**EXERCISE OBJECTIVE:**
Return the lines of the material below exactly, beginning with the line that has "margin-left: 31px ->" in it and finishing with the line that has "left: 248px ->" in it. Leave all pictures aside.

**RAW DATA:**
....

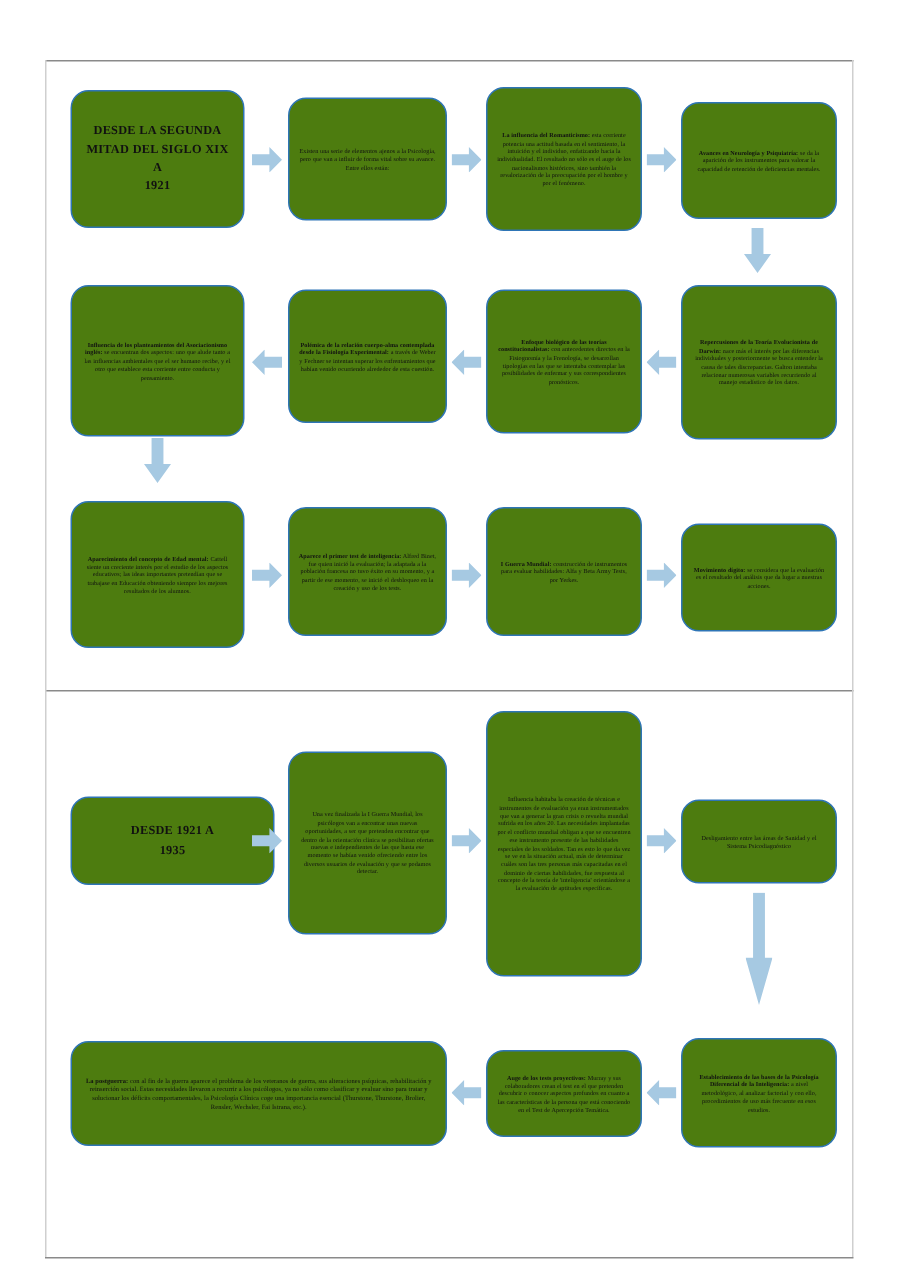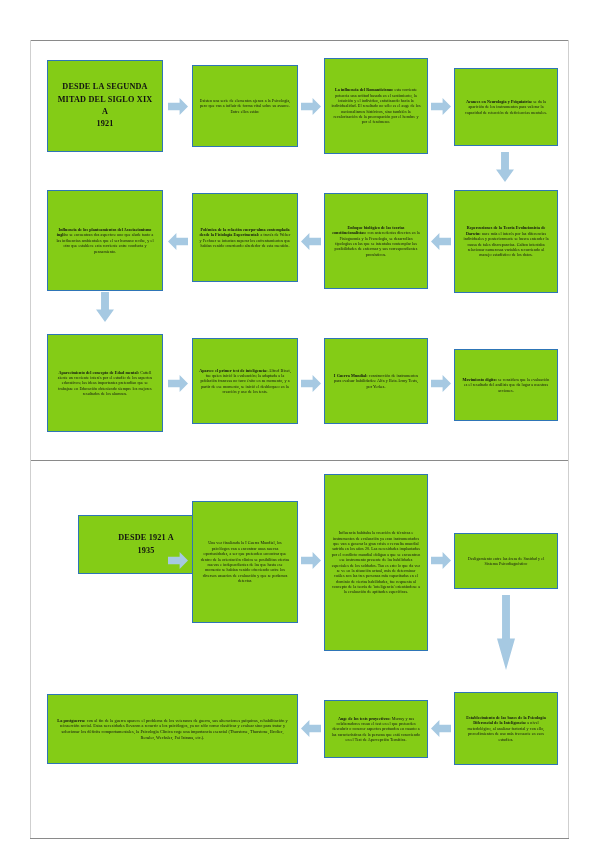"DESDE LA SEGUNDA MITAD DEL" .box { background: #84cc16 -> #4d7c0f; border-radius: 0 -> 12px }
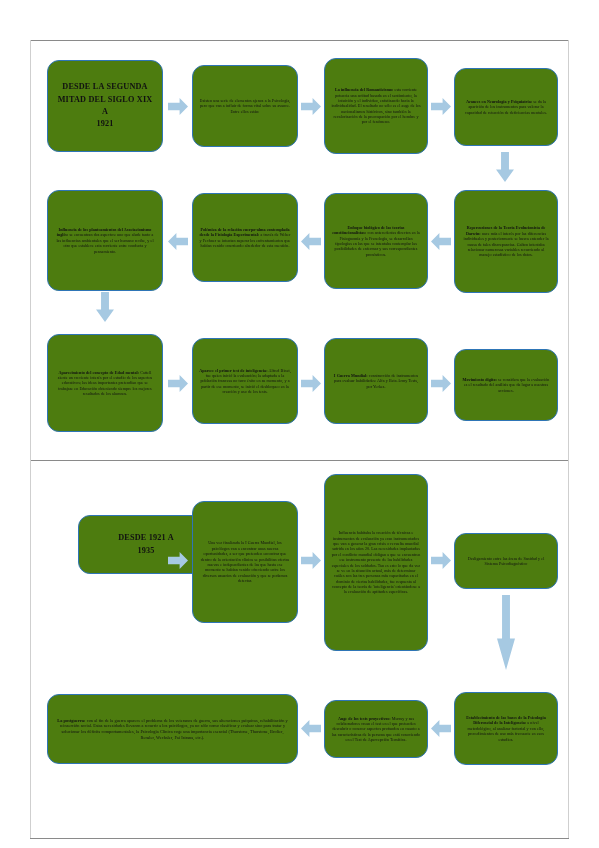"DESDE 1921 A" div.box { margin-left: 31px -> none; top: 515px -> 531px }
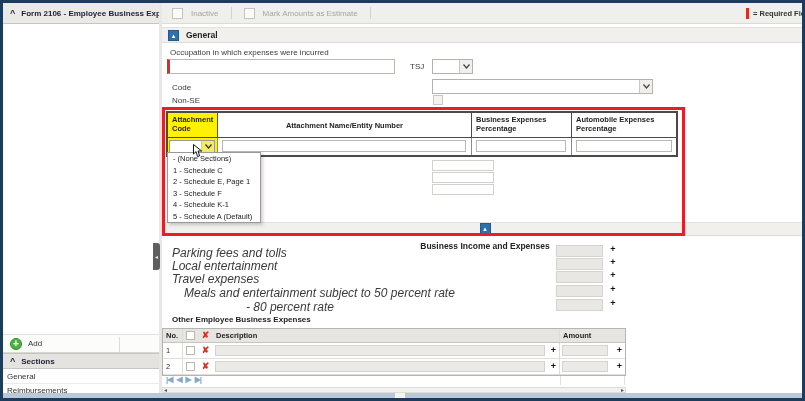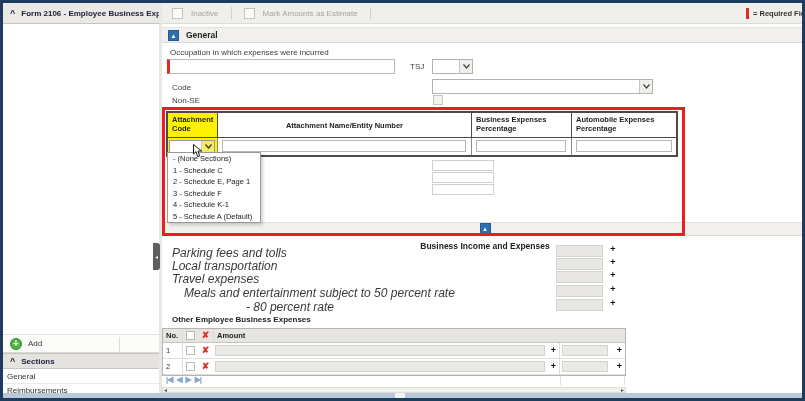"Local transportation" div.exp-label { text: transportation -> entertainment }
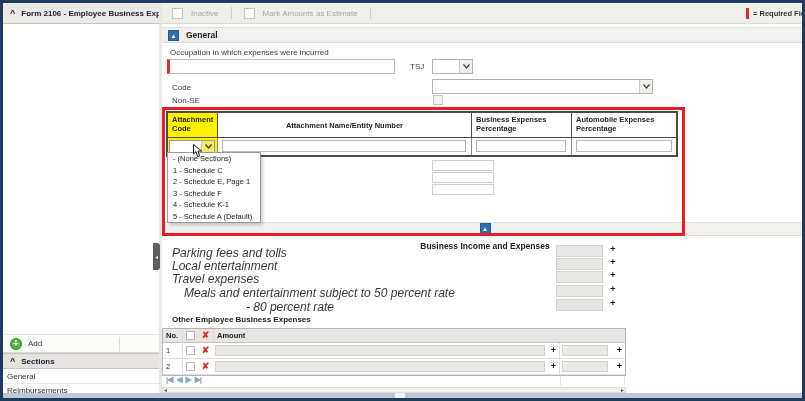"Description" div.c-desc { html: none -> <div>Description</div> }
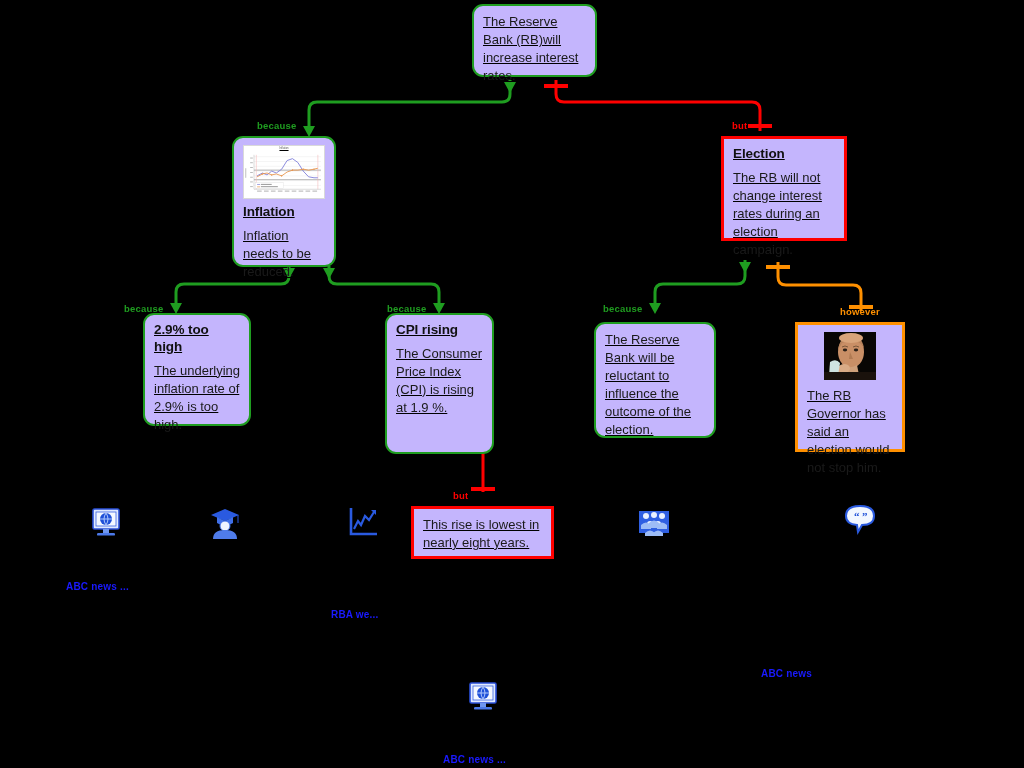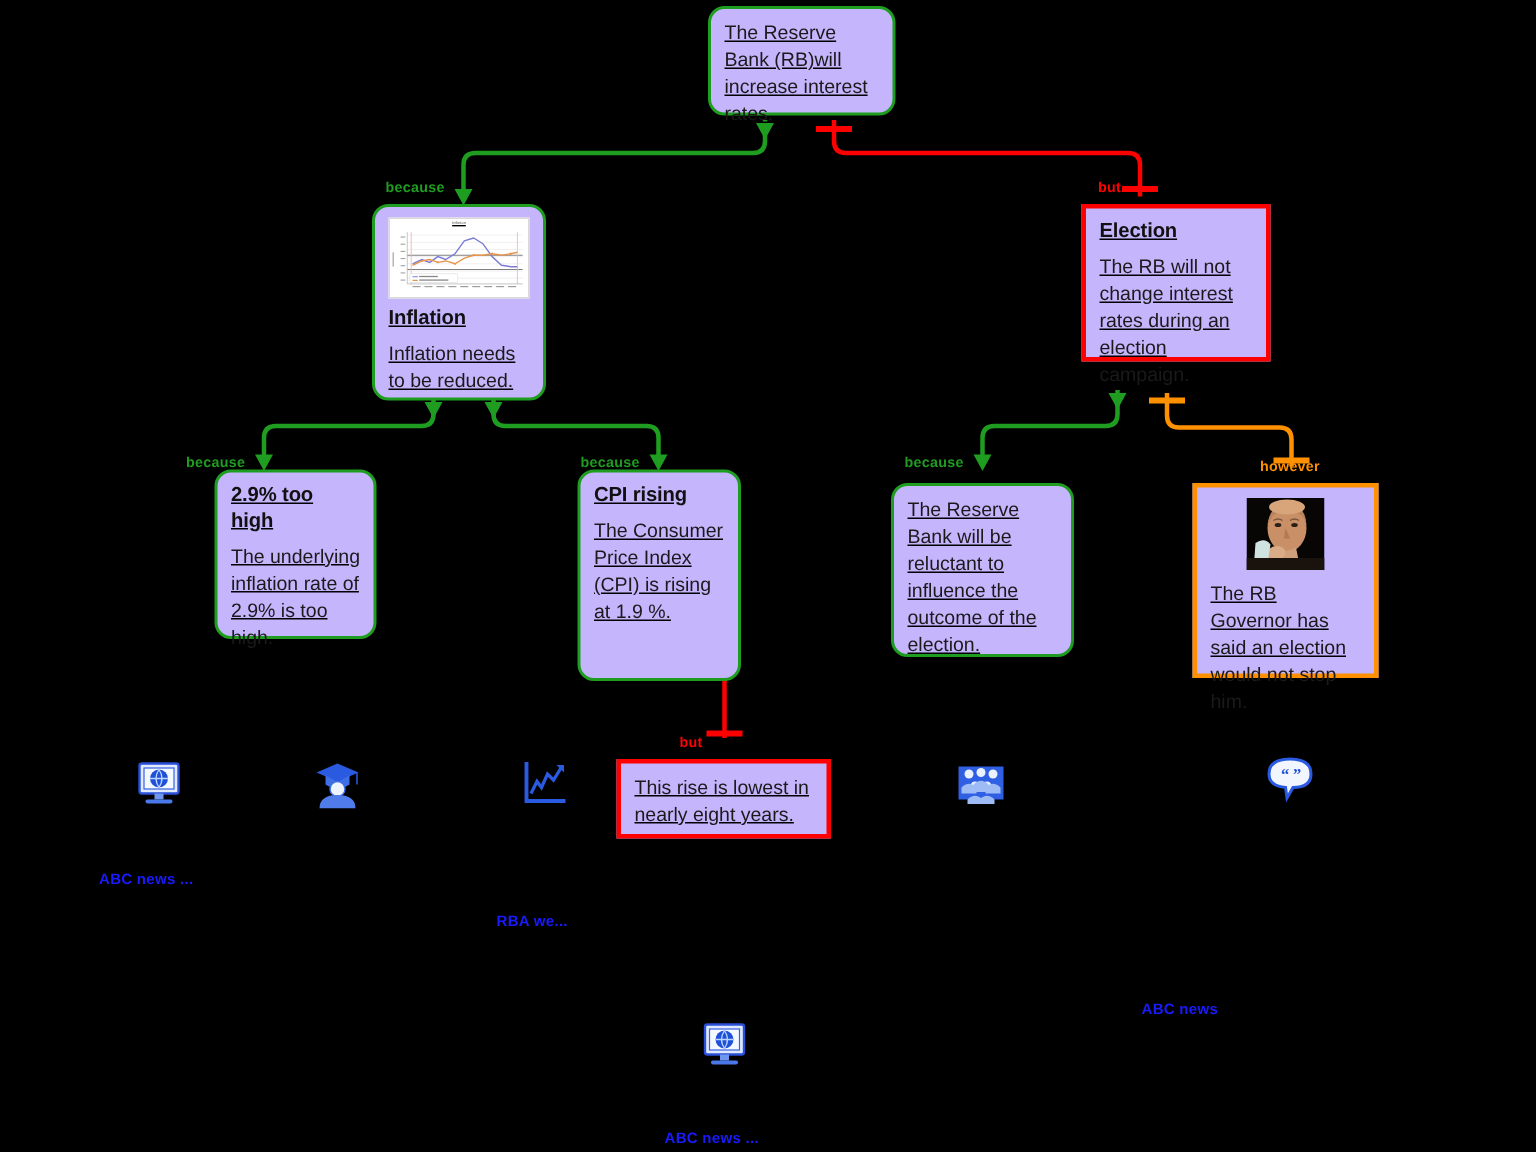"Inflation" div.node { left: 248px -> 232px; width: 116px -> 104px }
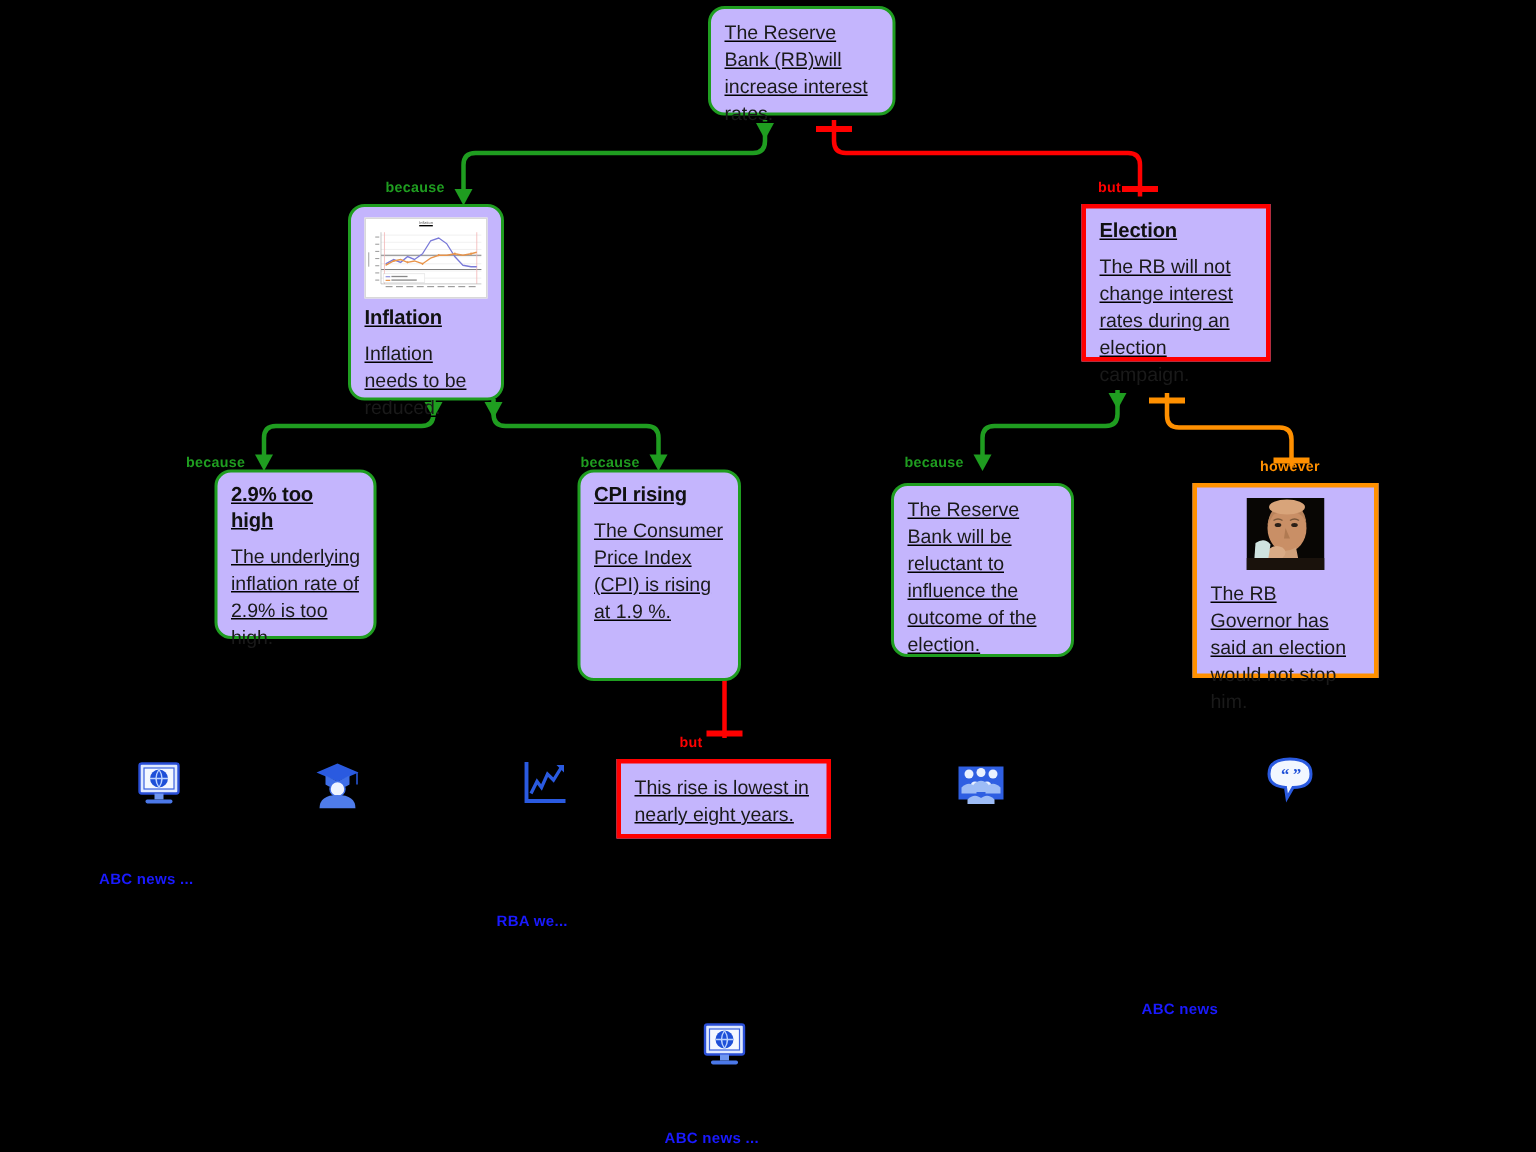"The RB Governor has said" div.node { width: 124px -> 110px }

....

**ANSWER:**
"DESDE 1921 A" div.box { margin-left: 31px -> none; top: 515px -> 531px }
"Local transportation" div.exp-label { text: transportation -> entertainment }
"Description" div.c-desc { html: none -> <div>Description</div> }
"Inflation" div.node { left: 248px -> 232px; width: 116px -> 104px }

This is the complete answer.